▶ [Required work] Line tally for the word "Petrie": count the lines below that contain it and reply with the number alone.

▶ [Material for this exercise]
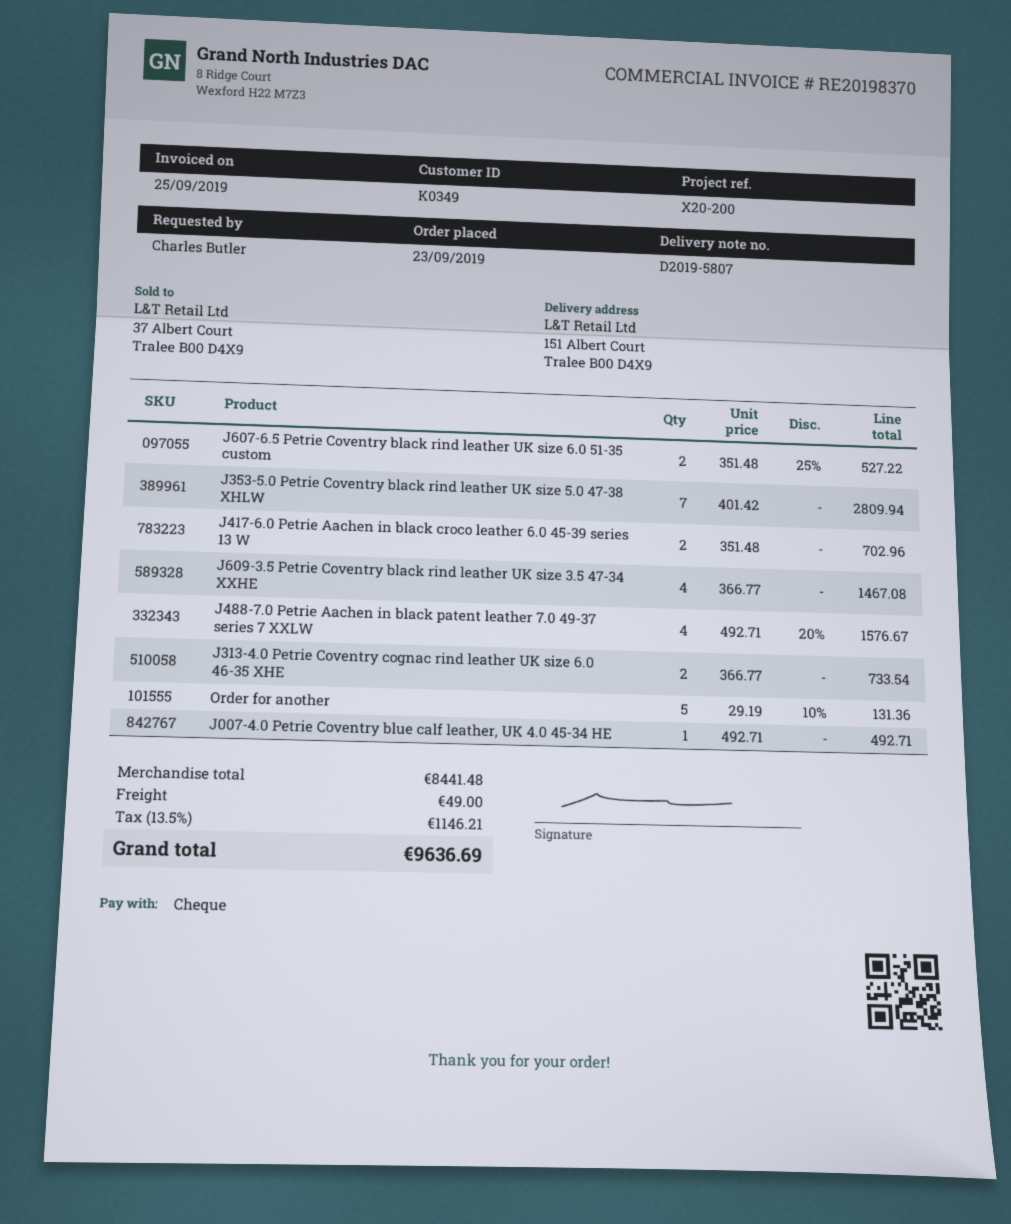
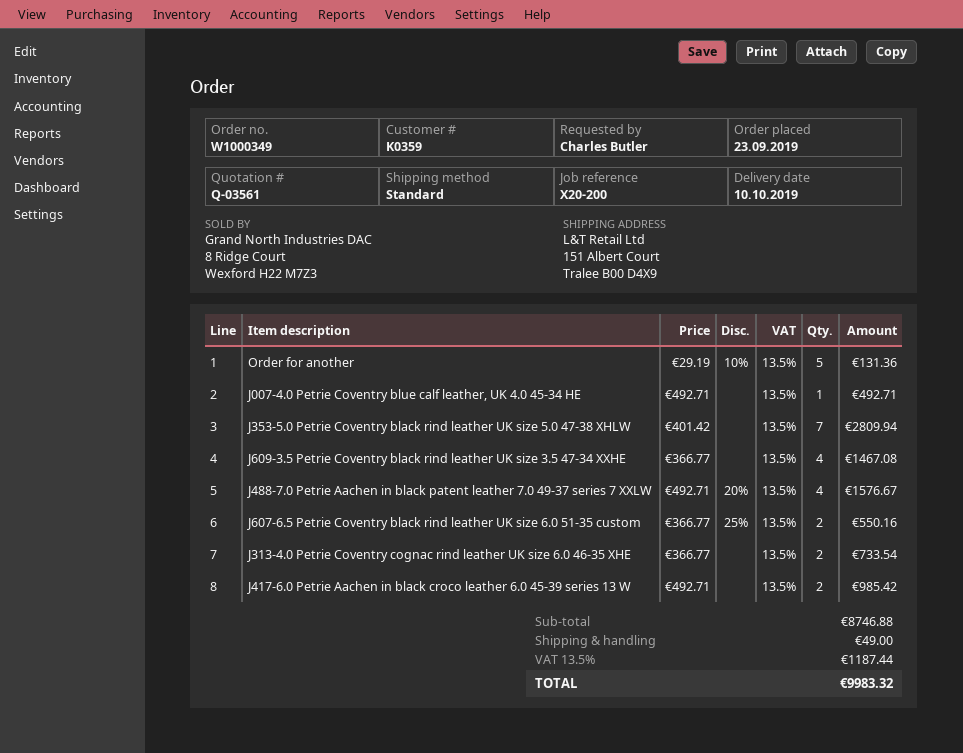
customer number: K0349 -> K0359
J607-6.5 Petrie Coventry black rind leather UK size 6.0 51-35 custom: 2 x 351.48 - 25% = 527.22 -> 2 x 366.77 - 25% = 550.16
J417-6.0 Petrie Aachen in black croco leather 6.0 45-39 series 13 W: 2 x 351.48 = 702.96 -> 2 x 492.71 = 985.42
subtotal: 8441.48 -> 8746.88
tax: 13.5% = 1146.21 -> 13.5% = 1187.44
total: 9636.69 -> 9983.32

▶ [Task answer] 2